### Directions for this task
In the listing that follows, the lines starting at the one containing "tax: 22% = 1521.40 -> 22% = 1524.70" and ending at the one containing "BE BRAVE Banner" are to be returned exactly, both boundary lines included, and no others.
^^^^
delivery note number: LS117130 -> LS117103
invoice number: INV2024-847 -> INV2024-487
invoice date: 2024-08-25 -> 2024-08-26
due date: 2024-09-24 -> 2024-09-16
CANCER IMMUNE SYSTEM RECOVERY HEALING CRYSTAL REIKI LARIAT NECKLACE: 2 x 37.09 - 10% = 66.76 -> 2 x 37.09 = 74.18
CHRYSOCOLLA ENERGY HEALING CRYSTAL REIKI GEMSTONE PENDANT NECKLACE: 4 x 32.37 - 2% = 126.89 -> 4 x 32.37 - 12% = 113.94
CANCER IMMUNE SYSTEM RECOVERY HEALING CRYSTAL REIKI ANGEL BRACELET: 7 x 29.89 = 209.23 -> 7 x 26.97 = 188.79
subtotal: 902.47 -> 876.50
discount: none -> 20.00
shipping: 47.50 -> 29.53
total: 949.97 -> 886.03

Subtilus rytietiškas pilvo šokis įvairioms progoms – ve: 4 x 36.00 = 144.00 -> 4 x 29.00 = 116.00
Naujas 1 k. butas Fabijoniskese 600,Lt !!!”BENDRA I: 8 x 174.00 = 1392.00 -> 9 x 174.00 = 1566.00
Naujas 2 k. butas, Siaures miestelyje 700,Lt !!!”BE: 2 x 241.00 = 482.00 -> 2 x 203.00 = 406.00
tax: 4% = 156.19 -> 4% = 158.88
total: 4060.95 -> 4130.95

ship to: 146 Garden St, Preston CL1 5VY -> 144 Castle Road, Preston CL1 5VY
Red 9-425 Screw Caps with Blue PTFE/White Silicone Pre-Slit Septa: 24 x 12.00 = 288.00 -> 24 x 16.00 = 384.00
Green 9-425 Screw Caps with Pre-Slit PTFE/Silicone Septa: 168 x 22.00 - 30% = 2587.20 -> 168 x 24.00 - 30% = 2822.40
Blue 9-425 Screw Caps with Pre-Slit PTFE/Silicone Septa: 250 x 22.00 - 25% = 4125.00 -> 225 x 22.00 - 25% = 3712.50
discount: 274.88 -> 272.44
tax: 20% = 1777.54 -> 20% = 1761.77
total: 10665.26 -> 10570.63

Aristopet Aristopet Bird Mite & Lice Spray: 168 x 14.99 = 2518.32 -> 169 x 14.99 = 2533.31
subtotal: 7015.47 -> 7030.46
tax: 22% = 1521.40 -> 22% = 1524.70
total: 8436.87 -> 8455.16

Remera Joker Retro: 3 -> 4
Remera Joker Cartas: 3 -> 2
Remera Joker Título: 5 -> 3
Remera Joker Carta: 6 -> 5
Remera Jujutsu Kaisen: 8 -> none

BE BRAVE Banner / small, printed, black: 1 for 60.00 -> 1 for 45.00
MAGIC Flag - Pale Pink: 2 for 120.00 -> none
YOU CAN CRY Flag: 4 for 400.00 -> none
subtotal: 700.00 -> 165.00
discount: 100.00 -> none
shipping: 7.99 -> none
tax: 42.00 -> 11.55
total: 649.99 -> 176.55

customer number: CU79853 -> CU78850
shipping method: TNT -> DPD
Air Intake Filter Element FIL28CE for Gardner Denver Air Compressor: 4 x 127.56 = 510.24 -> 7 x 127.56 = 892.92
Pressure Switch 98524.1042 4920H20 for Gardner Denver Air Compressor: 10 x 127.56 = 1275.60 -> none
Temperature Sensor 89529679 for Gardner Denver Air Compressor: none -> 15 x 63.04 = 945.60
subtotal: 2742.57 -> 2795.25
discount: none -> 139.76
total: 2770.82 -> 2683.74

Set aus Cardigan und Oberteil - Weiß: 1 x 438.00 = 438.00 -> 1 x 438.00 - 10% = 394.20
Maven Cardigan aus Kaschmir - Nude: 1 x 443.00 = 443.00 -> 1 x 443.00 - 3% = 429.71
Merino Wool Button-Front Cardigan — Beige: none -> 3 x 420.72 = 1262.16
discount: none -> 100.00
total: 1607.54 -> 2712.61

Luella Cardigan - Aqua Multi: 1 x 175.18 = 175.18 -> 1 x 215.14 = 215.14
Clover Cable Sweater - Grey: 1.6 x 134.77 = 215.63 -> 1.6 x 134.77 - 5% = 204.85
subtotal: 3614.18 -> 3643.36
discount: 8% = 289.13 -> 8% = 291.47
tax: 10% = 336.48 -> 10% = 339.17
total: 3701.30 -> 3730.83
^^^^
### Response below
tax: 22% = 1521.40 -> 22% = 1524.70
total: 8436.87 -> 8455.16

Remera Joker Retro: 3 -> 4
Remera Joker Cartas: 3 -> 2
Remera Joker Título: 5 -> 3
Remera Joker Carta: 6 -> 5
Remera Jujutsu Kaisen: 8 -> none

BE BRAVE Banner / small, printed, black: 1 for 60.00 -> 1 for 45.00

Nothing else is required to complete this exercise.